%%
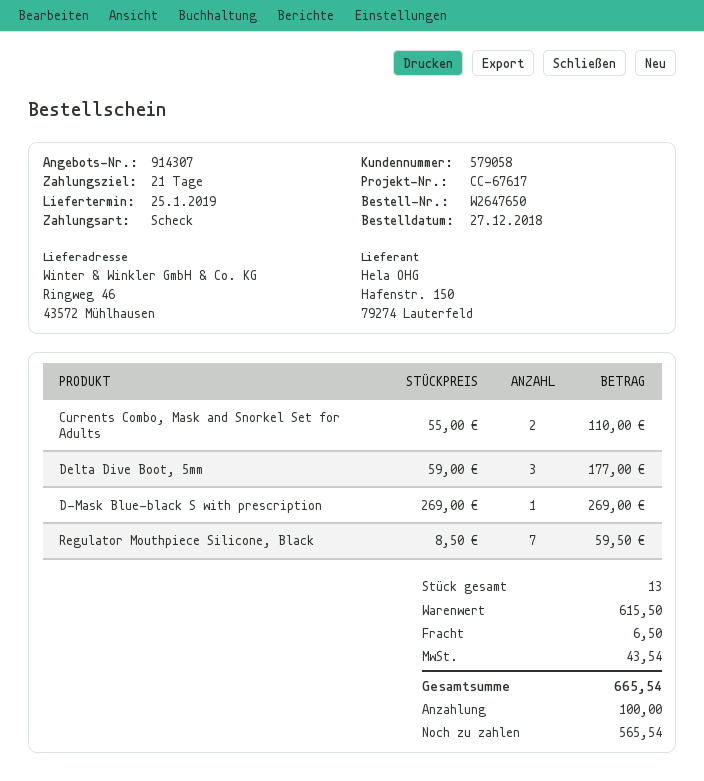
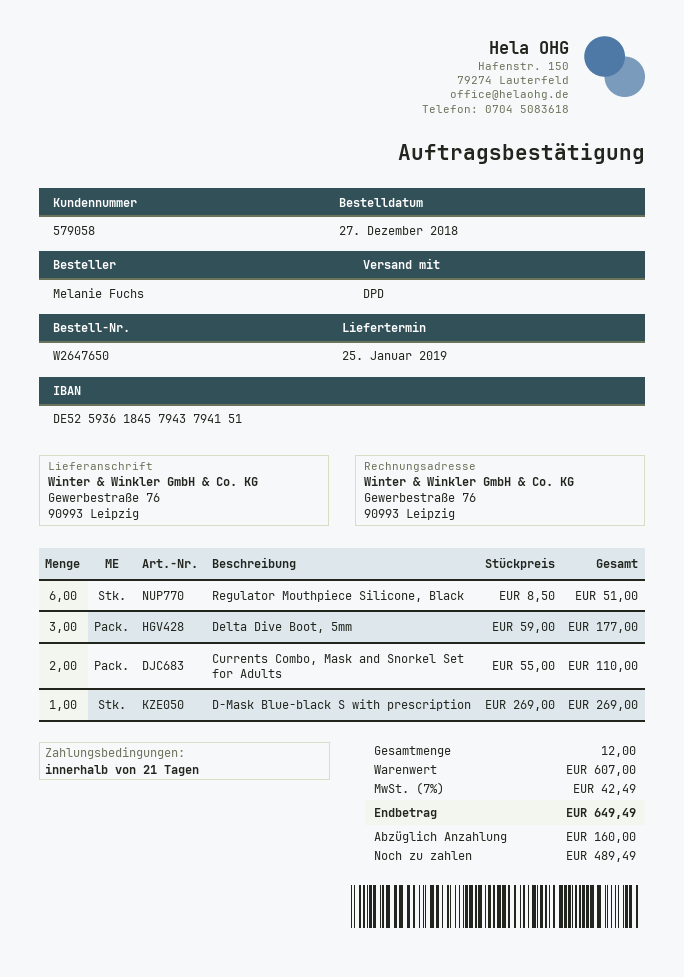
ship to: Ringweg 46, 43572 Mühlhausen -> Gewerbestraße 76, 90993 Leipzig
Regulator Mouthpiece Silicone, Black: 7 x 8.50 = 59.50 -> 6 x 8.50 = 51.00
total quantity: 13 -> 12
subtotal: 615.50 -> 607.00
shipping: 6.50 -> none
tax: 43.54 -> 42.49
total: 665.54 -> 649.49
deposit: 100.00 -> 160.00
balance: 565.54 -> 489.49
%%
**Try it**.
Each line from the one with "total: 665.54 -> 649.49" through the last line of the records above must be retyped exactly, and no other line may be given.

**Result for this task**.
total: 665.54 -> 649.49
deposit: 100.00 -> 160.00
balance: 565.54 -> 489.49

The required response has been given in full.